The Pharisees and the Saduccees Come to Tempt Jesus (Photo credit: Wikipedia)

  1. altruistico says:

    Very well stated. Your message is both revealing and convincing. God bless you.

  2. “There is so much evidence surrounding the resurrection that it is literally awe-inspiring.”

    It is, sadly, only one type of evidence. Anecdotal evidence.

    And I see no good reason to believe a supernatural claim when all you have is anecdotal evidence. If anecdotal evidence was good enough, I’d believe people are really abducted regularly by aliens.

    • Debilis says:

      This is not an accurate appraisal of the texts. No on dismisses testimony in court because it is “anecdotal evidence”. Rather, it is examined based on criteria of authenticity.

      Historians do the same thing with texts. You are free to disagree with a conclusion, but simply to dismiss the entire enterprise of the historical review of texts as “anecdotal” is not a valid objection.

      • ” No on dismisses testimony in court because it is “anecdotal evidence””

        They would depending upon the claim.

        If you gave testimony that you had been abducted by aliens, that testimony would not be sufficient by itself. The same is true for supernatural claims.

        “Historians do the same thing with texts.”

        Sure they do.

        And they also don’t think that Julius Caesar was really related to the goddess Venus.

    • Debilis says:

      This hasn’t addressed my point. None of this is dismissal based on claims being “anecdotal”. Rather, what you are saying is that these things should be dismissed on the grounds that they contradict naturalism. That is a different objection altogether.

      If you assume, before you examine the evidence, that anything which leads to the conclusion “God exists” must not be valid evidence, then it is no surprise that you are left without reason to think that God exists. But, in that case, this has nothing to do with evidence.

      • “dismissed on the grounds that they contradict naturalism. ”

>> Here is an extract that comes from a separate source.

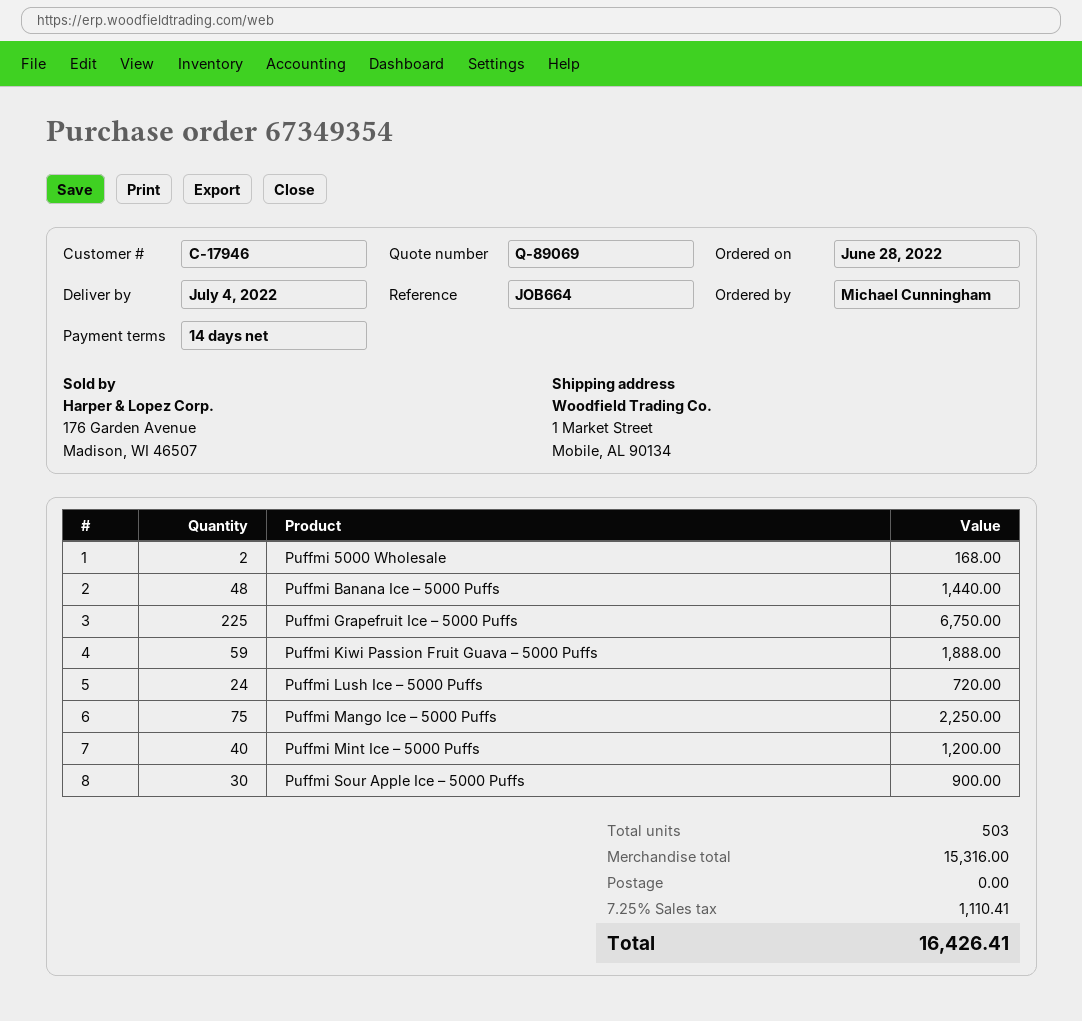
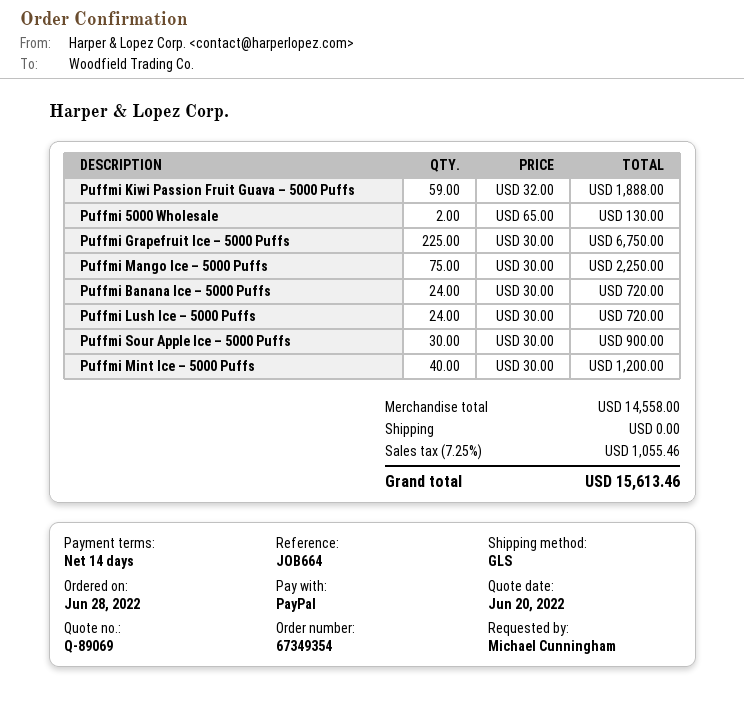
Puffmi 5000 Wholesale: 2 for 168.00 -> 2 for 130.00
Puffmi Banana Ice – 5000 Puffs: 48 for 1440.00 -> 24 for 720.00
subtotal: 15316.00 -> 14558.00
tax: 7.25% = 1110.41 -> 7.25% = 1055.46
total: 16426.41 -> 15613.46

        Not at all. They should be dismissed because they are anecdotal, and thus not sufficient to contradict naturalism by themselves.

        “If you assume”

        I do not assume that.

        I merely hold extraordinary claims up to having extraordinary evidence before I believe them.

      • Dillon says:

        “Apart from a few inscriptions and fragments, texts written by people who actually knew Alexander or who gathered information from men who served with Alexander were all lost…Their works are lost, but later works based on these original sources have survived. The earliest of these is Diodorus Siculus (1st century BC), followed by Quintus Curtius Rufus (mid-to-late 1st century AD), Arrian (1st to 2nd century AD), the biographer Plutarch (1st to 2nd century AD), and finally Justin, whose work dated as late as the 4th century.”

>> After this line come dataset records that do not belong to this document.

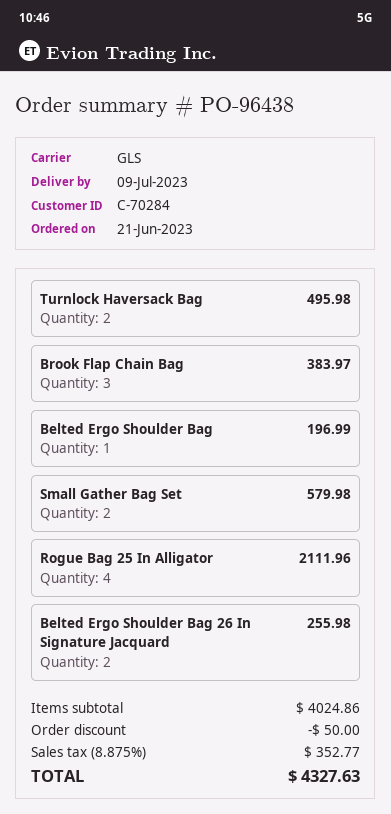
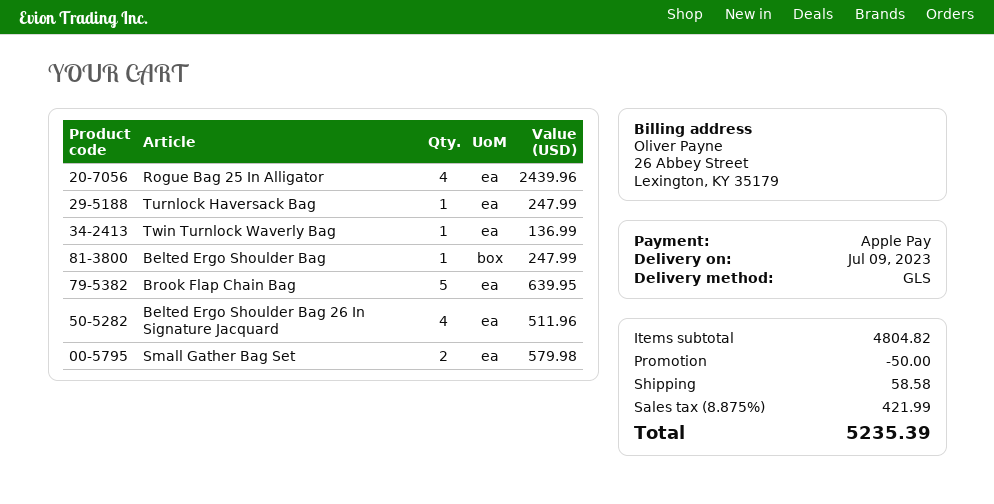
Turnlock Haversack Bag: 2 for 495.98 -> 1 for 247.99
Brook Flap Chain Bag: 3 for 383.97 -> 5 for 639.95
Belted Ergo Shoulder Bag: 1 for 196.99 -> 1 for 247.99
Rogue Bag 25 In Alligator: 4 for 2111.96 -> 4 for 2439.96
Belted Ergo Shoulder Bag 26 In Signature Jacquard: 2 for 255.98 -> 4 for 511.96
Twin Turnlock Waverly Bag: none -> 1 for 136.99
subtotal: 4024.86 -> 4804.82
shipping: none -> 58.58
tax: 8.875% = 352.77 -> 8.875% = 421.99
total: 4327.63 -> 5235.39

        Historians are ok with anecdotal evidence if all primary sources are lost. We have zero primary sources concerning Alexander the Great, yet no one will claim he didn’t exist or throw out the evidence that is presented. History is constantly in the process of being re-written. So your claims of historians throwing out anecdotal evidence is unfounded, NotAScientist.

        Roisman, Joseph; Worthington, Ian (2010). A Companion to Ancient Macedonia. John Wiley and Sons.

    • Debilis says:

      If your criteria includes the phrase “depending on the claim”, then the issue isn’t the (supposed) anecdotal nature of the evidence. To call a thing anecdotal says absolutely nothing about the particular claim being made.

      Instead, you are insisting upon “extraordinary evidence” for the claim, not on the grounds that any text is anecdotal, but on the grounds that you consider theism to be an “extraordinary claim”.

      This is exactly what I’ve said. The objection has nothing to do with the nature of the evidence, but the way the claim being made strikes you as a naturalist (“extraordinary”). Whether theism or atheism turns out to be true, this approach is to enter the conversation with a bias against theism.

  3. Debilis says:

    I enjoyed this one . The pharisee I found myself thinking about as I read was the one that lives in me. It’s constantly asking me why there isn’t more evidence for God.

    This is an excellent answer to that question.